→ Source material:
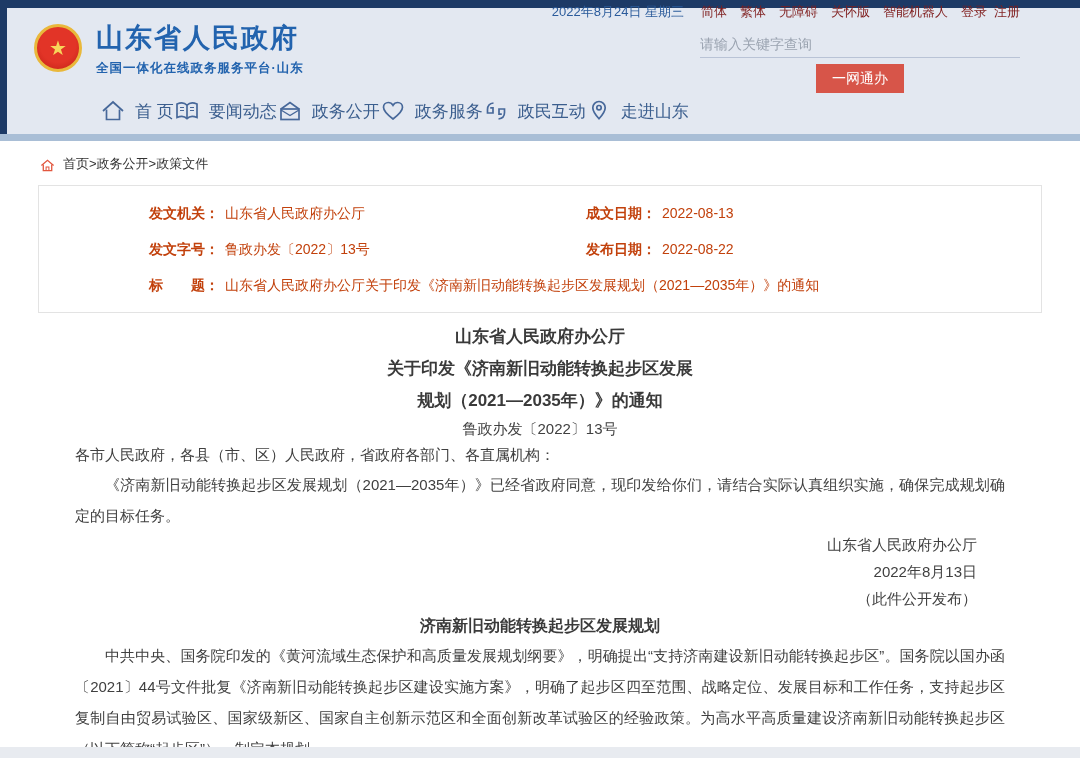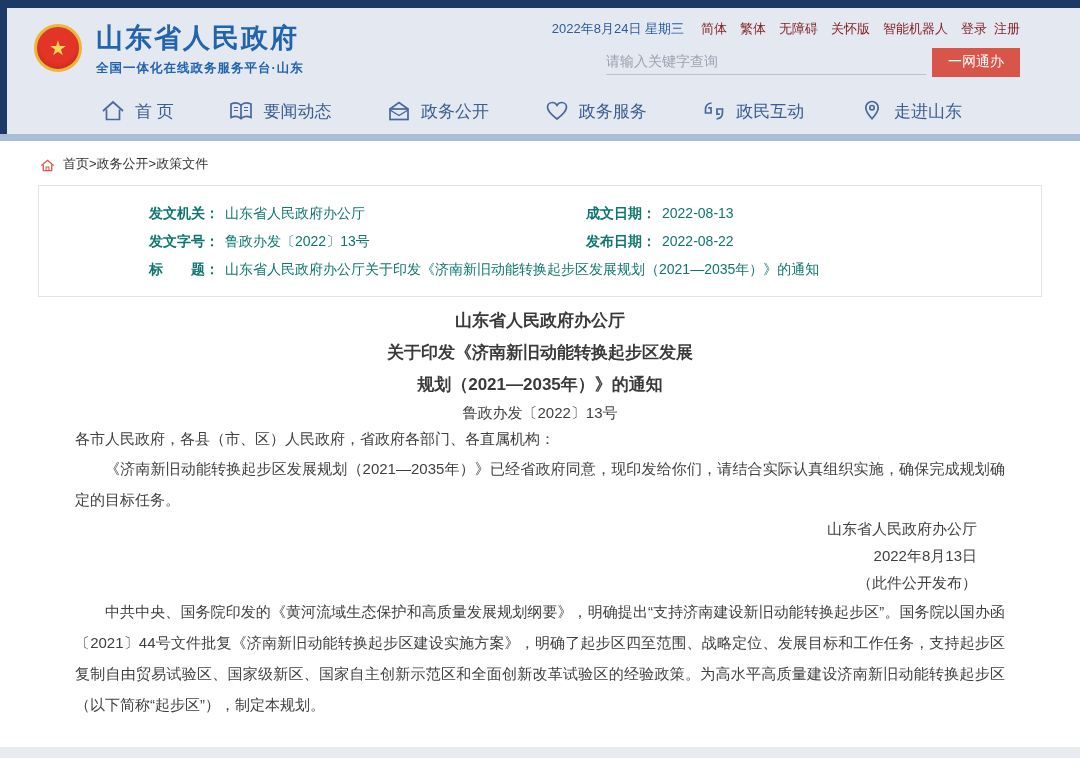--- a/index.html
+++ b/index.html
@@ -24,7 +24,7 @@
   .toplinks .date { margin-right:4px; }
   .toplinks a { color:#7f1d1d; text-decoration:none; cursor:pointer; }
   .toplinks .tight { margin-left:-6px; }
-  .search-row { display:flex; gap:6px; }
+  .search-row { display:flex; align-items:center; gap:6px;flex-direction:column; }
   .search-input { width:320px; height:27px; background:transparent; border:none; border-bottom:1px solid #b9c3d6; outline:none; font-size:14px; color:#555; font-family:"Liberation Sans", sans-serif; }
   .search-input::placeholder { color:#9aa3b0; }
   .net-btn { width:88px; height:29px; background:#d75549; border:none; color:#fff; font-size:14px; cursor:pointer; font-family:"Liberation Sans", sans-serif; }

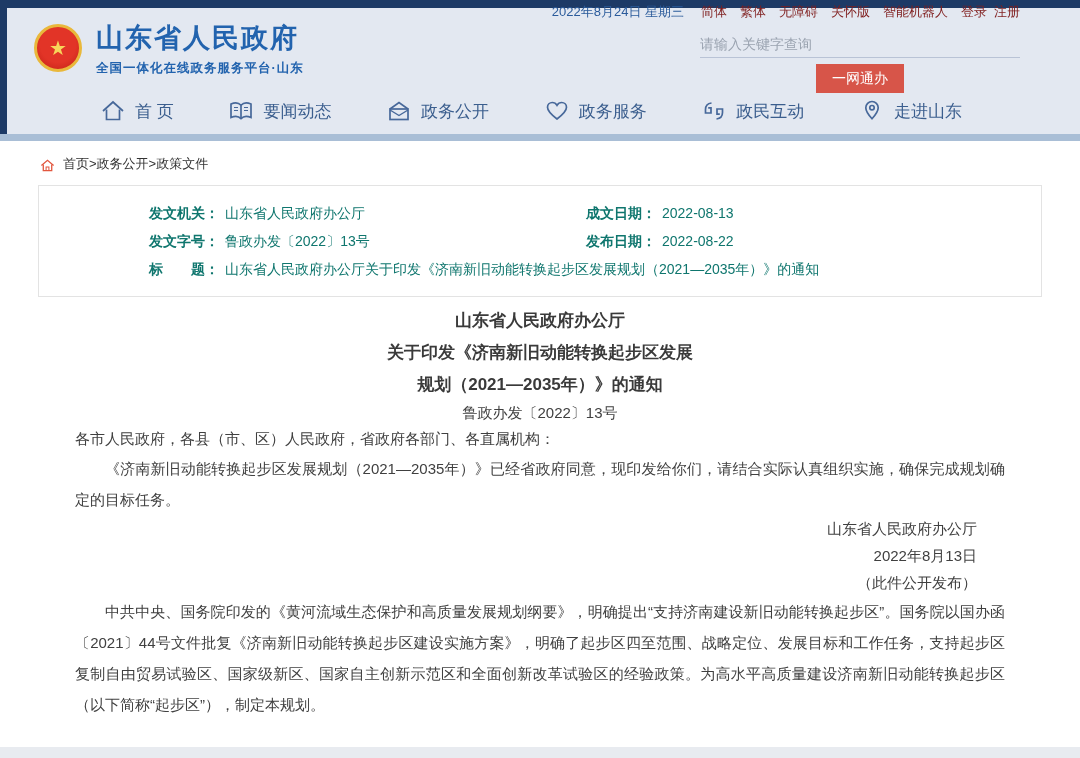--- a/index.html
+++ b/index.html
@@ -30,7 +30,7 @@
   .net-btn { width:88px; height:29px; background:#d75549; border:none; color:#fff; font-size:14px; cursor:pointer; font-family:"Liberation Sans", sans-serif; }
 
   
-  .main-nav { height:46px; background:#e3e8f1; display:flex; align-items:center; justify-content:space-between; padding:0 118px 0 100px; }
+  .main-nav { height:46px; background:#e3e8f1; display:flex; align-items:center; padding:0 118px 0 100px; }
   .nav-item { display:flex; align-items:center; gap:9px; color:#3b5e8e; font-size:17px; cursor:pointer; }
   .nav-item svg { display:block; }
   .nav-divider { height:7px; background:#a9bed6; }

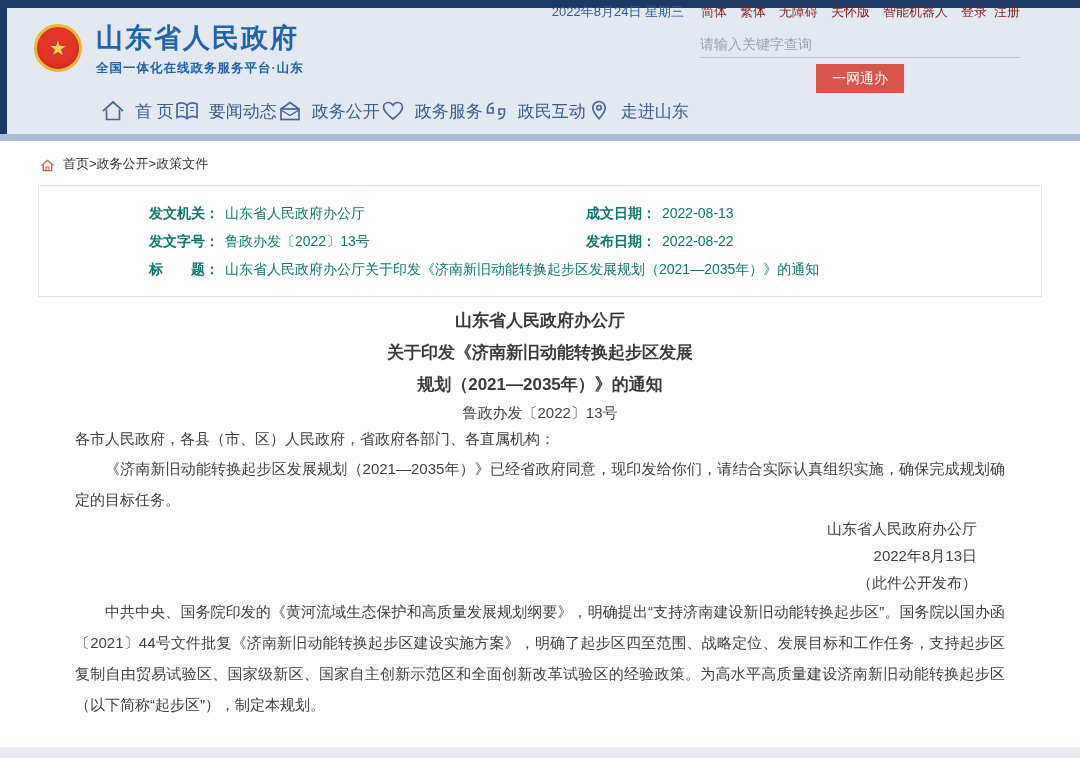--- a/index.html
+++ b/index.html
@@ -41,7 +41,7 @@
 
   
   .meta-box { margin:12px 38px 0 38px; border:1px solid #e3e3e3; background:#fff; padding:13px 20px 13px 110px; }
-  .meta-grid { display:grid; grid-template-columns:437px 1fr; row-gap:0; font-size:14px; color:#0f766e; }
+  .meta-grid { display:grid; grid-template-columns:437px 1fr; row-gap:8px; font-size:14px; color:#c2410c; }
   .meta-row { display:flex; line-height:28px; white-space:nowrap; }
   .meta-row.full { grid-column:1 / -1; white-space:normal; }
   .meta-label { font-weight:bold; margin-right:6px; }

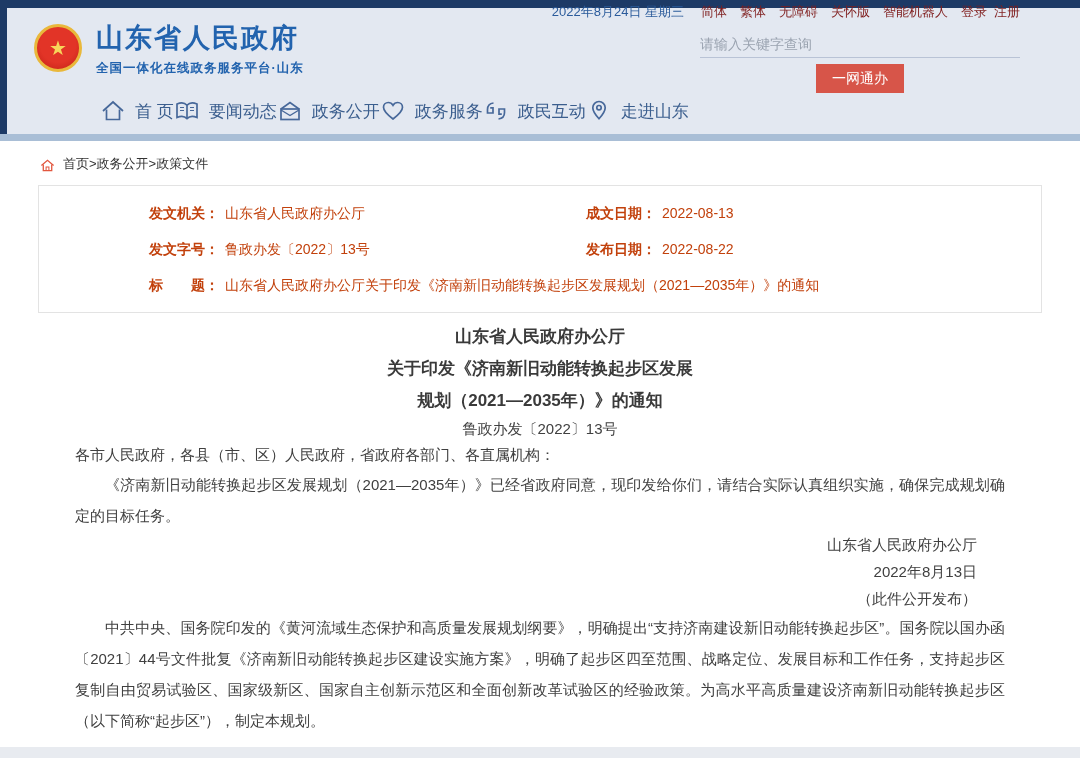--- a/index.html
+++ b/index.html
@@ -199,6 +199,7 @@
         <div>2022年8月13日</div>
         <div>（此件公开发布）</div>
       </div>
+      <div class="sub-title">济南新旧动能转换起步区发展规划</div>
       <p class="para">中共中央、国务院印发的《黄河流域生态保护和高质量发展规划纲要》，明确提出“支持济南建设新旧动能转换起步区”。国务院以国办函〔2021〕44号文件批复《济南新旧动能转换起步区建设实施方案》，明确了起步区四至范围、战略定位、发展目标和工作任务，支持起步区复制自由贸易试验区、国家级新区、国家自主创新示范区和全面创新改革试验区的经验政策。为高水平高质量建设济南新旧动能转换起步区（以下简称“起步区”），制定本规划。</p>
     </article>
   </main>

→ Task description: Using the entries above, transcribe every line from the line containing "display:flex; align-items:center; justify-content:space-between;" through the line containing "margin:12px 38px 0". Do not copy pictures.

→ Result of the task:
-  .main-nav { height:46px; background:#e3e8f1; display:flex; align-items:center; justify-content:space-between; padding:0 118px 0 100px; }
+  .main-nav { height:46px; background:#e3e8f1; display:flex; align-items:center; padding:0 118px 0 100px; }
   .nav-item { display:flex; align-items:center; gap:9px; color:#3b5e8e; font-size:17px; cursor:pointer; }
   .nav-item svg { display:block; }
   .nav-divider { height:7px; background:#a9bed6; }

--- a/index.html
+++ b/index.html
@@ -41,7 +41,7 @@
 
   
   .meta-box { margin:12px 38px 0 38px; border:1px solid #e3e3e3; background:#fff; padding:13px 20px 13px 110px; }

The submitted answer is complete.